Ik vind de trein niet erg, maar na twintig minuten ben ik het zat. Twintig minuten is de perfecte reistijd. In de Verenigde Staten van Amerika is alles groter en ligt alles verder uit elkaar, dat weet ik wel, maar wie gaat er bij zijn of haar volle verstand nou naar een school die twee uur busreizen van je huis afligt? In The We and the I van Michel Gondry gaat een stel opgeschoten jongeren voor de laatste keer dat schooljaar naar huis. Met de bus. Het is vakantie. En die busreis duurt een film.

Je moet er niet aan denken. Als ze per bus naar huis gaan zullen ze ‘s ochtends ook zo heen gegaan zijn. Dat is vier uur per dag in een bus. Vier uur  lang in een bus zitten met pestkoppen. Schreeuwende en flirtende testosteronbommetjes op de achterbank. Vier uur sms’en, treiteren en uit het raam kijken.

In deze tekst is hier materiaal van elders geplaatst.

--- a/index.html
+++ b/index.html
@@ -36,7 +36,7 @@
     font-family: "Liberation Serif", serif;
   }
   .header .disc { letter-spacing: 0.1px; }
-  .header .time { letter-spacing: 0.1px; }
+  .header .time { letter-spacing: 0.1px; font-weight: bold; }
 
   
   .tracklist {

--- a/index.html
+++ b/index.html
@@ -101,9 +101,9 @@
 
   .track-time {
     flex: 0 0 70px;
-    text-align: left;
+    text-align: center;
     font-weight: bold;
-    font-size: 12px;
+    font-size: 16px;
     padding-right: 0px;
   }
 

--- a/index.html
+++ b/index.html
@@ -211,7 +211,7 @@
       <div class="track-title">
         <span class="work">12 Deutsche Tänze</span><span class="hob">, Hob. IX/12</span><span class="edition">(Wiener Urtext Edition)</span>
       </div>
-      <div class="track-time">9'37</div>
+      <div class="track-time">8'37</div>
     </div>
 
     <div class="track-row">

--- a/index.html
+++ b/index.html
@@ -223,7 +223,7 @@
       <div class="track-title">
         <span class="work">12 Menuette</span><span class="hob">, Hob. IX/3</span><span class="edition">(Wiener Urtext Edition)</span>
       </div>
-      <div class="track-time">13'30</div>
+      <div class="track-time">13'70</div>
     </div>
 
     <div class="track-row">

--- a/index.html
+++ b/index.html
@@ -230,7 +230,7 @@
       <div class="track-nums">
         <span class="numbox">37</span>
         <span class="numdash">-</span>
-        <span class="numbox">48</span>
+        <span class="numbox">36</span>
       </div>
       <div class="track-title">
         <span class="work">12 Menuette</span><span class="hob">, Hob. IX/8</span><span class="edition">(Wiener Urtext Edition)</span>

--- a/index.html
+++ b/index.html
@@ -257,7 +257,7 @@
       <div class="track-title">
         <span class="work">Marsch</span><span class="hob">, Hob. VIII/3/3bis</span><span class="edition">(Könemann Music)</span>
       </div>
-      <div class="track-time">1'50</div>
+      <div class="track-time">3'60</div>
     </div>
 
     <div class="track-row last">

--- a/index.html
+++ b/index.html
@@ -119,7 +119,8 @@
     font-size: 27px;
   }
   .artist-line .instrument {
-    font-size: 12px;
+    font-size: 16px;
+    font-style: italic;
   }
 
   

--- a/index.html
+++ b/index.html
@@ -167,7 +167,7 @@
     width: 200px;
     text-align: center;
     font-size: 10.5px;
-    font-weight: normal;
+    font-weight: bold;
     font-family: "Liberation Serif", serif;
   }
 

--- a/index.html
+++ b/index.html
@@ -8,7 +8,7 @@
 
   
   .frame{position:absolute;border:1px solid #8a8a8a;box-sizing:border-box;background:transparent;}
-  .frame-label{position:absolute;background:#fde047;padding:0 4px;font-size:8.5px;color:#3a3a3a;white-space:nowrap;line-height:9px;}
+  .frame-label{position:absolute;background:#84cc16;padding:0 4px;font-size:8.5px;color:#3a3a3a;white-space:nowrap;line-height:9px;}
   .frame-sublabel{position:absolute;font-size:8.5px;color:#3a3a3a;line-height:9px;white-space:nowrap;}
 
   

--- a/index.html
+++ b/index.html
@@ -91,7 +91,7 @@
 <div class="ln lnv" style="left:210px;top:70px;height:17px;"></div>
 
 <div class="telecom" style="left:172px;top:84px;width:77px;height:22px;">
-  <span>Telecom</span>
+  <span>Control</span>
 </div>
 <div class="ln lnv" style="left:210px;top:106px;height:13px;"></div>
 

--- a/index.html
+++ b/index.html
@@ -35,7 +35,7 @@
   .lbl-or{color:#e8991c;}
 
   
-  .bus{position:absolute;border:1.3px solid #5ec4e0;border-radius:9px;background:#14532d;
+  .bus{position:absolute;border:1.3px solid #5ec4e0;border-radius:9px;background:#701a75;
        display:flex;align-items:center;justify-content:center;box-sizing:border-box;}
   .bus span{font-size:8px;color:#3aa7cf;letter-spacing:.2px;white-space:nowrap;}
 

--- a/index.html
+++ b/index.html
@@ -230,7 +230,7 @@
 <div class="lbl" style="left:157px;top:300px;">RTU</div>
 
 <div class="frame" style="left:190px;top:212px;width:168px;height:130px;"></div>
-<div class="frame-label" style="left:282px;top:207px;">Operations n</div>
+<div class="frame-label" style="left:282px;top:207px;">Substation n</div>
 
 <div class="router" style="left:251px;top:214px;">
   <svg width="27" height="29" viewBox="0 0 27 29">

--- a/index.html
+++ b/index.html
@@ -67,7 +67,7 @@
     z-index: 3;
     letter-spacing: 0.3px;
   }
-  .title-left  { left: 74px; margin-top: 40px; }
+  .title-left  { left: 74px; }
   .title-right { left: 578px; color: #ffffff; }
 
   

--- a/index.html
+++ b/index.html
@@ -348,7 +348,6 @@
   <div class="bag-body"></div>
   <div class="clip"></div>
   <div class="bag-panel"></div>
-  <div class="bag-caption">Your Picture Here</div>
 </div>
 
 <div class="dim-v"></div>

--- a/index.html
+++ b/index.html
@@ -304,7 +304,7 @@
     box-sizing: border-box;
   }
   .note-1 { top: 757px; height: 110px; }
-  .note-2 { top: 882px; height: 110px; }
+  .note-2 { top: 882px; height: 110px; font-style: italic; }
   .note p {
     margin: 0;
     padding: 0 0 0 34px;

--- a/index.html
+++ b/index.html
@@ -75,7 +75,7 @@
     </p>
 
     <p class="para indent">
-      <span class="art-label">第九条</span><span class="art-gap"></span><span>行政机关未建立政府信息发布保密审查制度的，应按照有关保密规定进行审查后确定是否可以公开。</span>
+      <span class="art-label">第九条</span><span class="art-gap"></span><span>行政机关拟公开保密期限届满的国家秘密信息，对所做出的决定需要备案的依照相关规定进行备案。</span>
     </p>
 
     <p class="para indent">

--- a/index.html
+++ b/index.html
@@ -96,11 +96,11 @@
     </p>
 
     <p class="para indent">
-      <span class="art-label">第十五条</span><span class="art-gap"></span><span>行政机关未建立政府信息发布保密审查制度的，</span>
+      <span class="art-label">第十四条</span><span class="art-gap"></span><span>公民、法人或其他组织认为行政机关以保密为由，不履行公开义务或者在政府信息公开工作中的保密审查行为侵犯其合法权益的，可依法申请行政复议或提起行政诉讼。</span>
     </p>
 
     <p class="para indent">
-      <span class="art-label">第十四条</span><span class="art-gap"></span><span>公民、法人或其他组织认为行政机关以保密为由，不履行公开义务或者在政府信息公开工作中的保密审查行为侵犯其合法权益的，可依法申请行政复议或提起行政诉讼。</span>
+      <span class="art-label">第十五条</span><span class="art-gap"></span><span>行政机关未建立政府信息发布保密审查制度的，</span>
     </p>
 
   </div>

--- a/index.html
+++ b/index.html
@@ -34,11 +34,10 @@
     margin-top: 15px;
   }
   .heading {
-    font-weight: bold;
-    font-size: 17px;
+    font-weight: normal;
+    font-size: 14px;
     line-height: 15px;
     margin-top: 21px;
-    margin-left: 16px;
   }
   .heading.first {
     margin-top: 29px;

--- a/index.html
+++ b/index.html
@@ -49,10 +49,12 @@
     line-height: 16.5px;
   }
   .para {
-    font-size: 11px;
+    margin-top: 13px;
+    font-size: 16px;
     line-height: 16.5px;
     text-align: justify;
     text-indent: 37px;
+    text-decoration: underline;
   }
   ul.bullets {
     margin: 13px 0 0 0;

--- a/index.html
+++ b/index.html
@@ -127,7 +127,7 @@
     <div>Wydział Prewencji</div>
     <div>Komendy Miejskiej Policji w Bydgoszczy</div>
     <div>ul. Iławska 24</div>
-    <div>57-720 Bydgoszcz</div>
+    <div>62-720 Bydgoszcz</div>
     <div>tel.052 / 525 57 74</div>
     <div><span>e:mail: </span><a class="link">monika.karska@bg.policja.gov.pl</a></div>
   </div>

Ik weet niet of het in de V.S. gebruikelijk is zo lang te reizen naar school of werkplaats, maar ik hoop het van harte niet voor die mensen. Ik zou het niet vol houden. Mijn twintig minuten reistijd zijn over het algemeen ultieme rust. Mijn twintig minuten reistijd gaan niet gepaard met petsen op mijn achterhoofd en verbale mishandeling. In mijn twintig minuten reistijd eet men hooguit eens een patatje pindasaus onder mijn neus.

Met goede muziek is het wel een stuk pretttiger reizen. +1 voor de soundtrack, die voornamelijk uit rhymes van Young MC bestaat.